Acontece que, na Itália e nos países ricos em geral, os imigrantes desempenham tarefas essenciais e básicas – segurança, limpeza, cuidado com crianças e idosos, entre outros serviços -, às quais a população local não quer mais se submeter. Uma vez que há grande demanda por esses serviços que só os imigrantes estão dispostos a prestar, a legislação não consegue impedir a entrada dos estrangeiros, mas tem o efeito conveniente e perverso de baratear o custo da mão de obra. Quem está em situação irregular é obrigado a se submeter a trabalhar muito ganhando pouco, abrindo mão, involuntariamente, de direitos que os trabalhadores dos países ricos conquistaram ainda no século XIX.

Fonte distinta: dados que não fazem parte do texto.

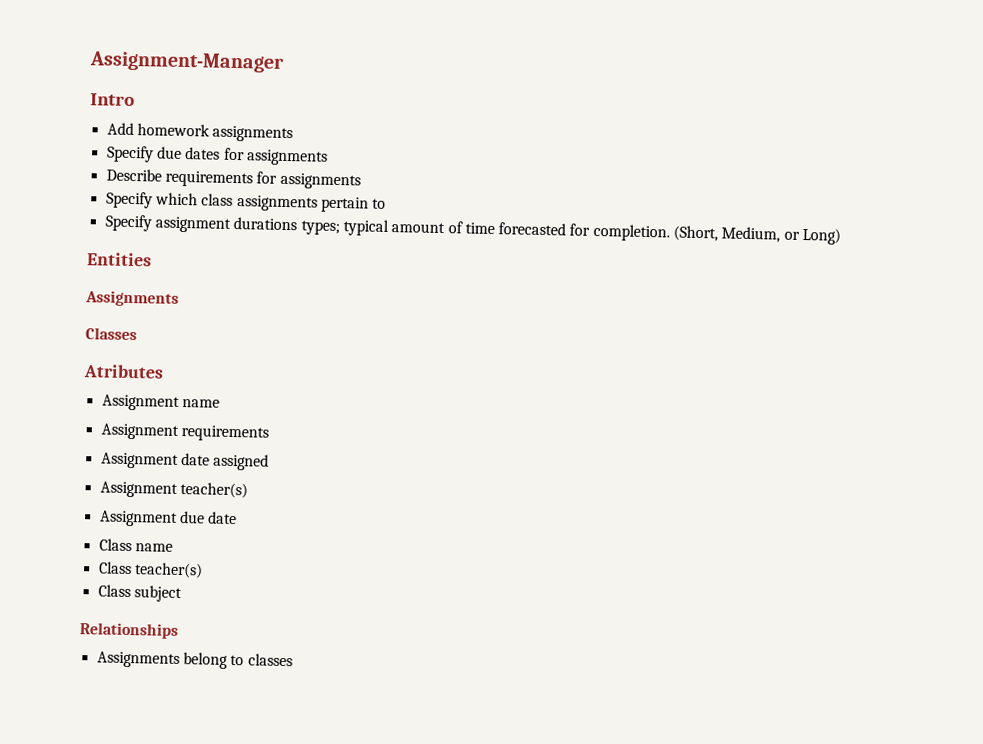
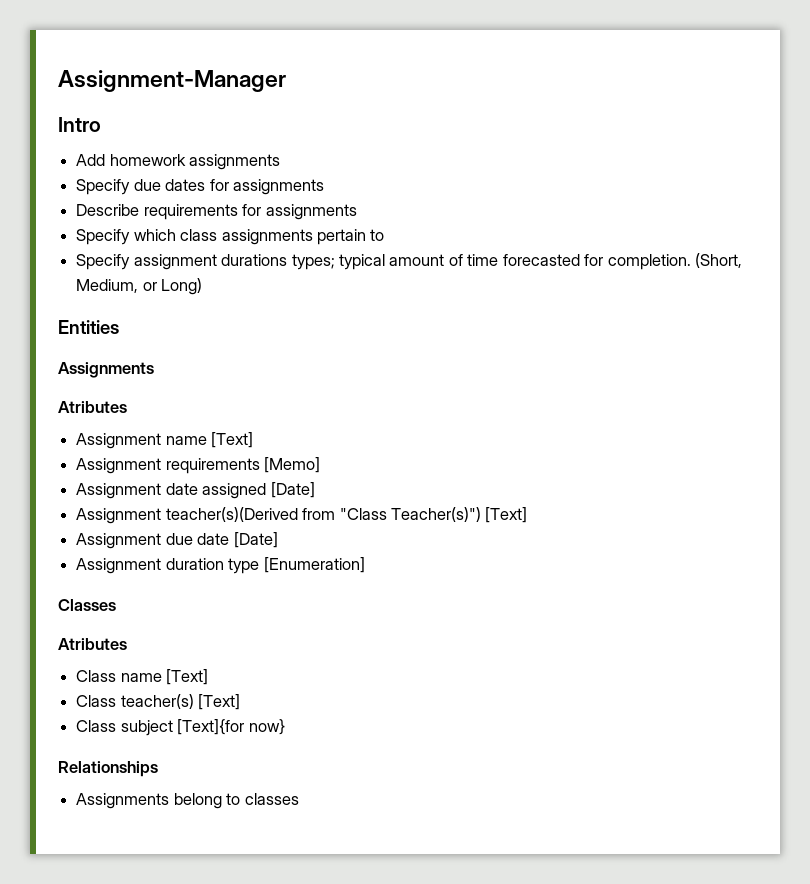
  Entities
  Assignments
+ Atributes
+ Assignment name [Text]
+ Assignment requirements [Memo]
+ Assignment date assigned [Date]
+ Assignment teacher(s)(Derived from "Class Teacher(s)") [Text]
+ Assignment due date [Date]
+ Assignment duration type [Enumeration]
  Classes
  Atributes
- Assignment name
- Assignment requirements
- Assignment date assigned
- Assignment teacher(s)
- Assignment due date
- Class name
+ Class name [Text]
- Class teacher(s)
+ Class teacher(s) [Text]
- Class subject
+ Class subject [Text]{for now}

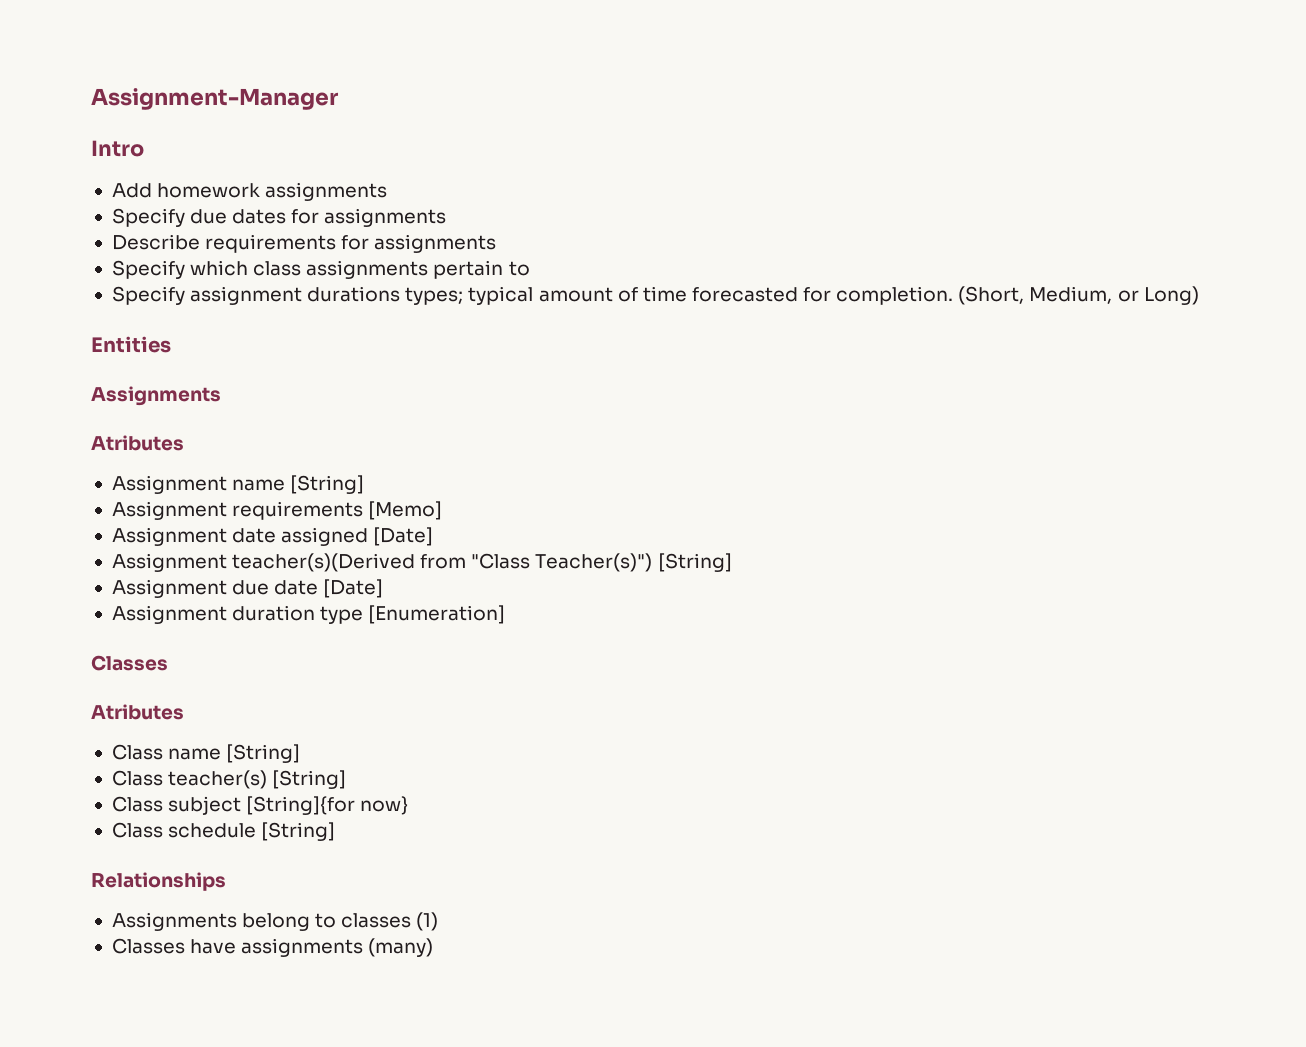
- Assignment name [Text]
+ Assignment name [String]
- Assignment teacher(s)(Derived from "Class Teacher(s)") [Text]
+ Assignment teacher(s)(Derived from "Class Teacher(s)") [String]
- Class name [Text]
+ Class name [String]
- Class teacher(s) [Text]
+ Class teacher(s) [String]
- Class subject [Text]{for now}
+ Class subject [String]{for now}
+ Class schedule [String]
- Assignments belong to classes
+ Assignments belong to classes (1)
+ Classes have assignments (many)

Triste ironia é o fato que o sistema de vistos costuma ser implementado com base no princípio da benignamente chamada “reciprocidade”, na melhor tradição “olho por olho, dente por dente”. Assim, o mesmo tipo de legislação, com os mesmos critérios, acaba sendo colocado em prática até mesmo pelos países mais pobres, que teriam grande interesse em abolir completamente tal sistema. Assim são geradas situações como a que prevalecia no Brasil até junho de 2009, com aproximadamente sessenta mil estrangeiros – principalmente bolivianos, peruanos e chineses – vivendo no nosso país, no século XXI, em condições próximas à escravidão. Merece elogios a anistia anunciada pelo Governo brasileiro, que restituiu àqueles imigrantes os direitos que sempre deveriam ter tido pelo simples fato de serem humanos. Mas é preciso enxergar que foram nossas próprias leis migratórias que levaram à situação acima descrita.

A forma mais fácil e rápida para acabar de vez com a imigração ilegal não é recorrer a mais repressão e a leis mais rígidas. Bastaria simplesmente abolir o sistema de vistos e dar às pessoas a mesma liberdade de circulação transfronteiriça de que já gozam, em larga medida, o capital financeiro e as mercadorias. Enquanto isso não acontece, os cristãos têm a responsabilidade moral de levantar a voz em defesa dos imigrantes. Na Itália, a Igreja Católica já se manifestou contra a nova lei que criminaliza a imigração irregular, mas os protestos aparentemente não surtiram efeito. No Brasil, essa seria uma bandeira digna de ser defendida pelas bancadas evangélica e católica no Congresso, que assim deixariam um pouco de lado a mera busca dos interesses mesquinhos de suas respectivas organizações religiosas. Tal iniciativa seria ainda um importante testemunho para a sociedade brasileira, que – freqüentemente com bons motivos – vê os cristãos, e particularmente os evangélicos, com crescente desconfiança.